→ Dataset extract
━━━━━━━━
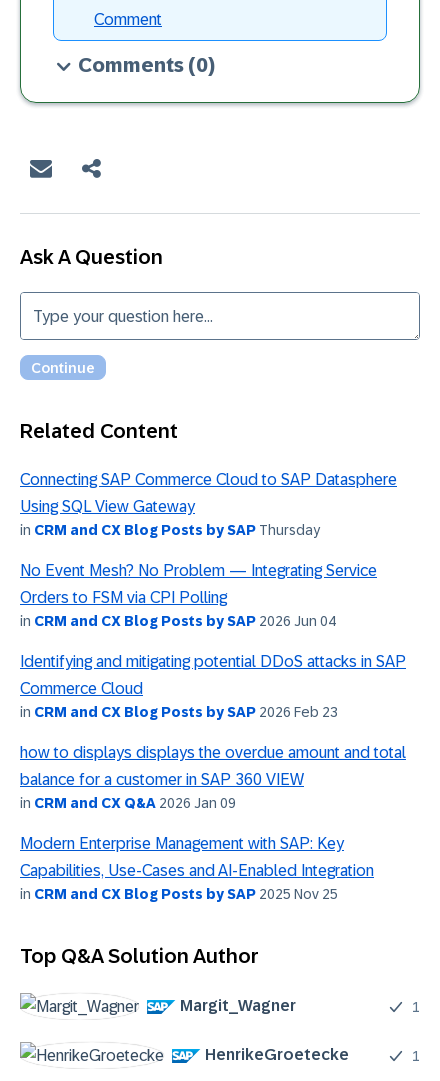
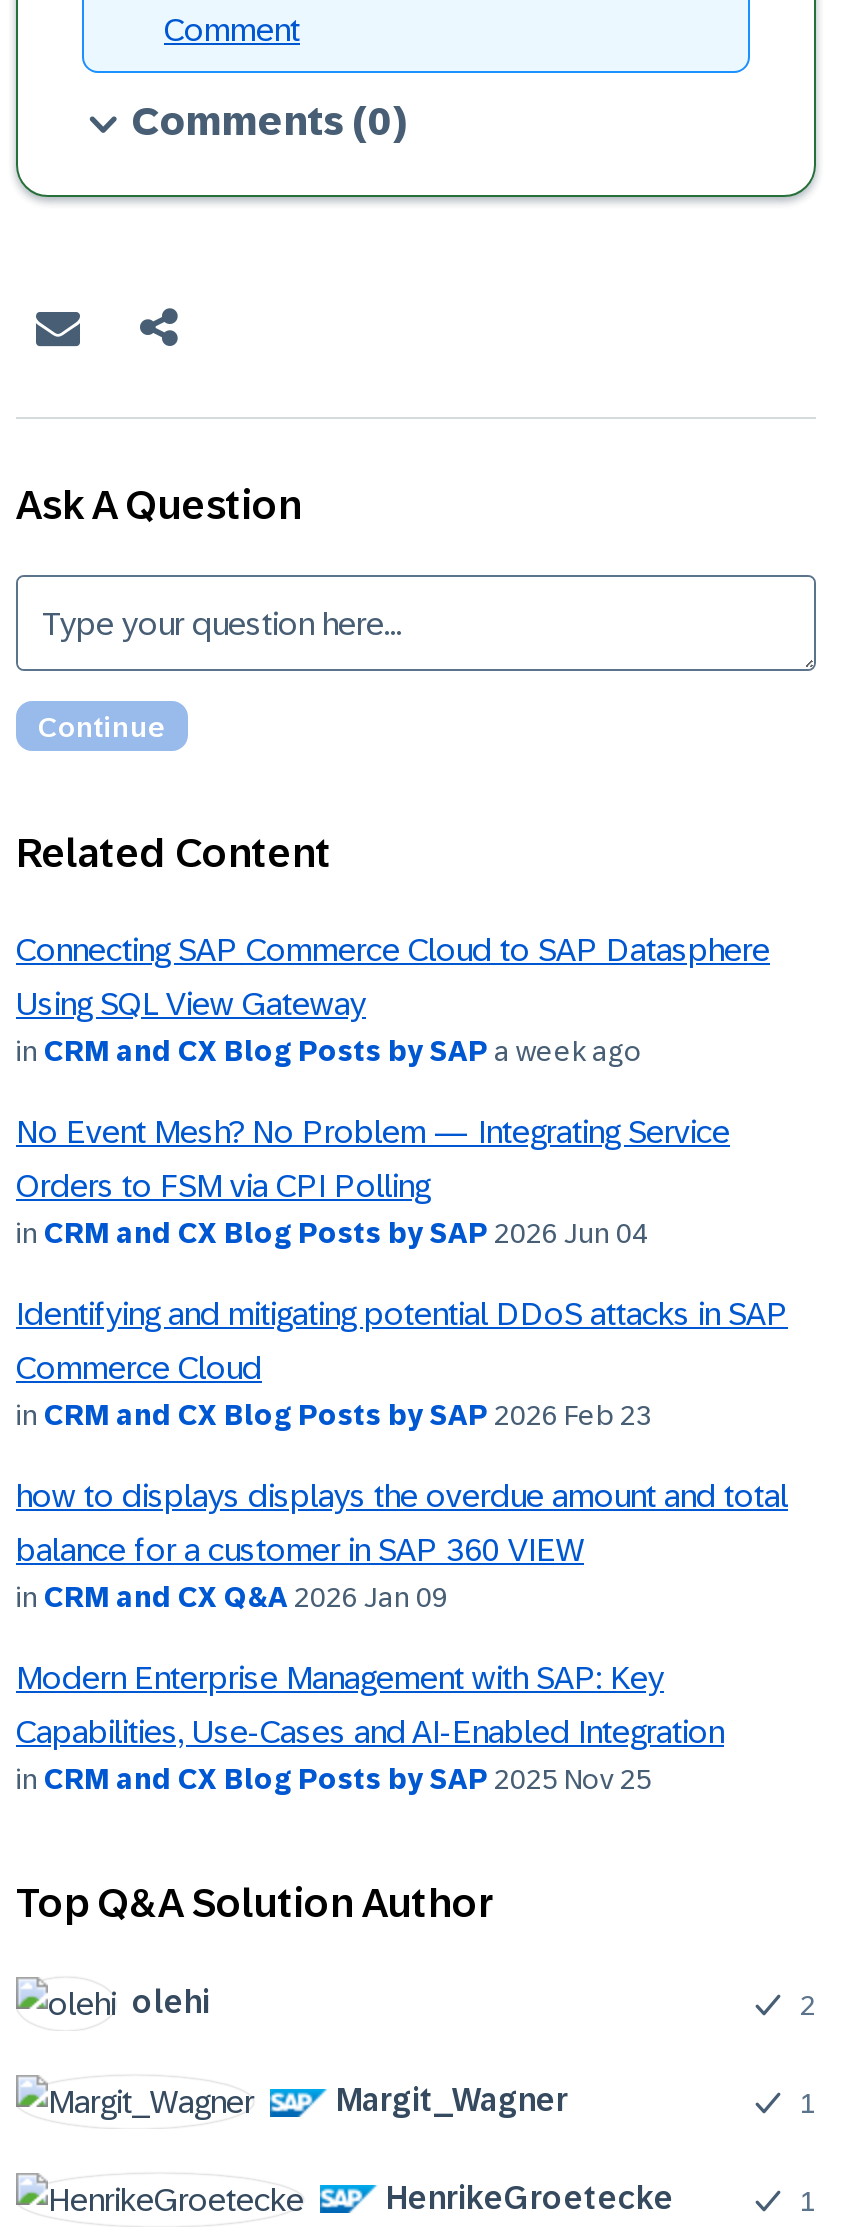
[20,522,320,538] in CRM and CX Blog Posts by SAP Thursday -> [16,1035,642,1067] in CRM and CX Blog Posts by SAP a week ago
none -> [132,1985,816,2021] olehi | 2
━━━━━━━━
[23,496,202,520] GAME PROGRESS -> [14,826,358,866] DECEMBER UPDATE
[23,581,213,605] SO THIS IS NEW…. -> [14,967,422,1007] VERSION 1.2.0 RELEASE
━━━━━━━━
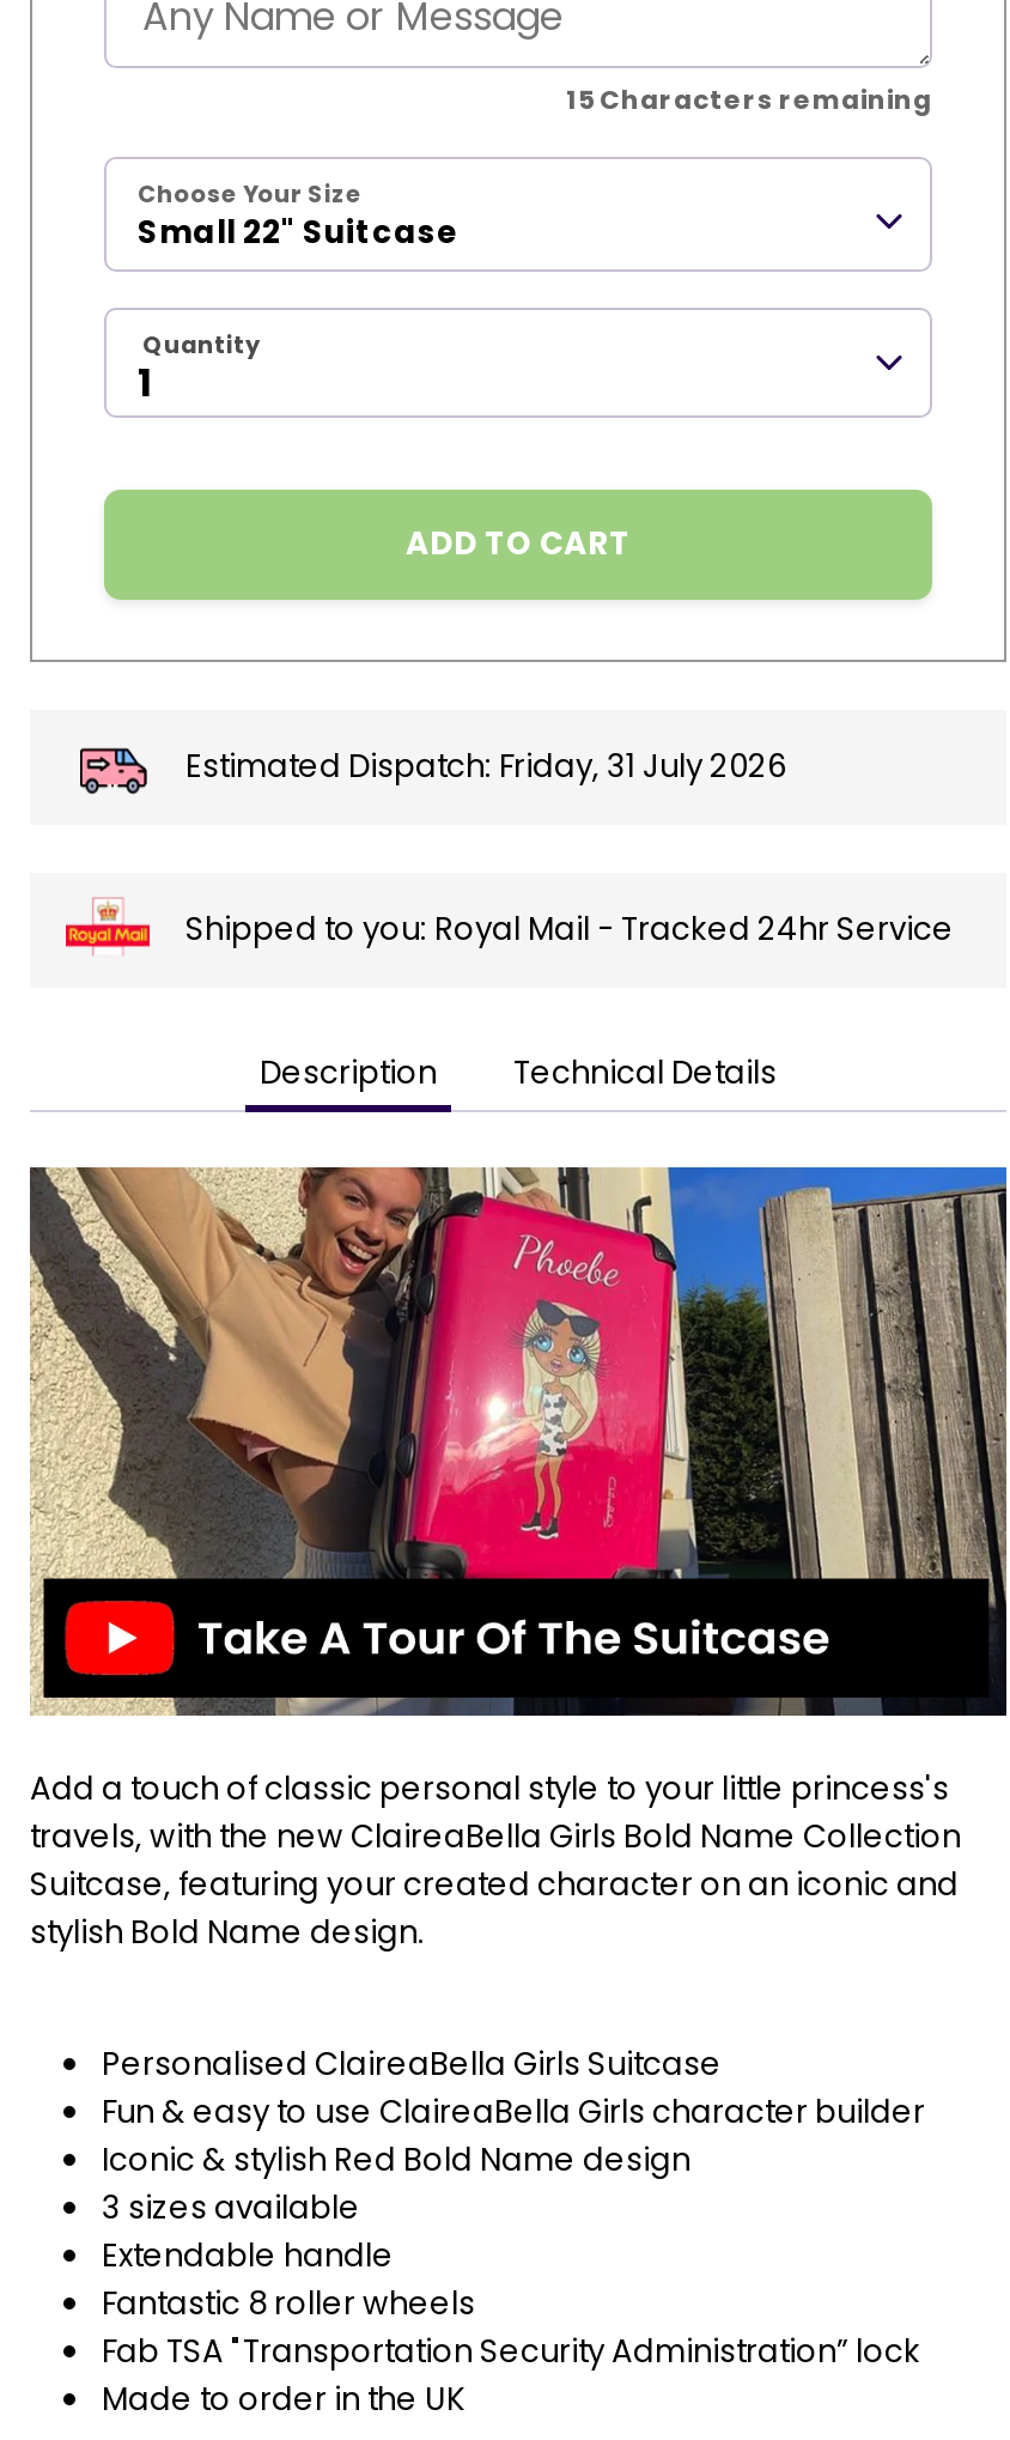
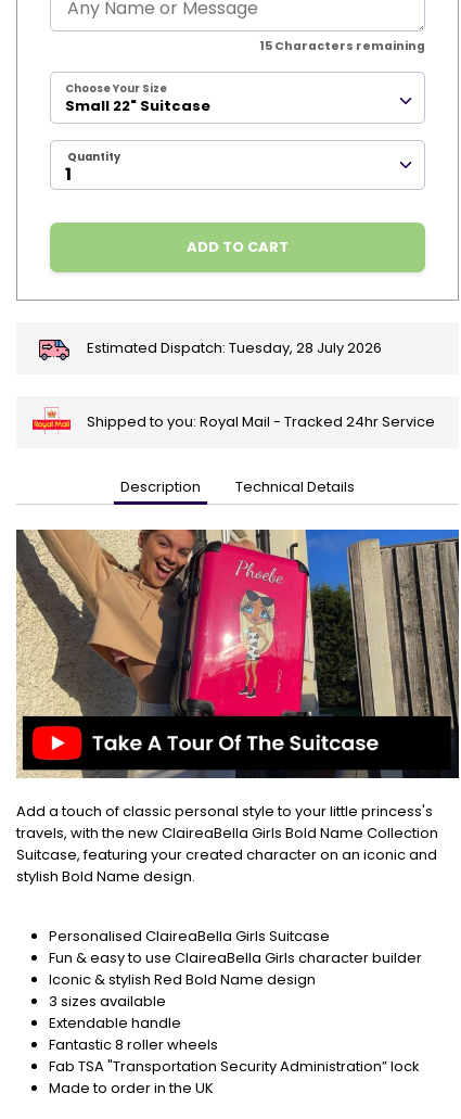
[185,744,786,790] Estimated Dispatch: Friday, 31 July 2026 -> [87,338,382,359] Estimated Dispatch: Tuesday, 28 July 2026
━━━━━━━━
→ Problem to work on
Taking the entries above, print exactly the lines starting at the line with "[23,496,202,520] GAME PROGRESS" and ending at the line with "[23,581,213,605] SO THIS", both included.

→ Solution for this exercise
[23,496,202,520] GAME PROGRESS -> [14,826,358,866] DECEMBER UPDATE
[23,581,213,605] SO THIS IS NEW…. -> [14,967,422,1007] VERSION 1.2.0 RELEASE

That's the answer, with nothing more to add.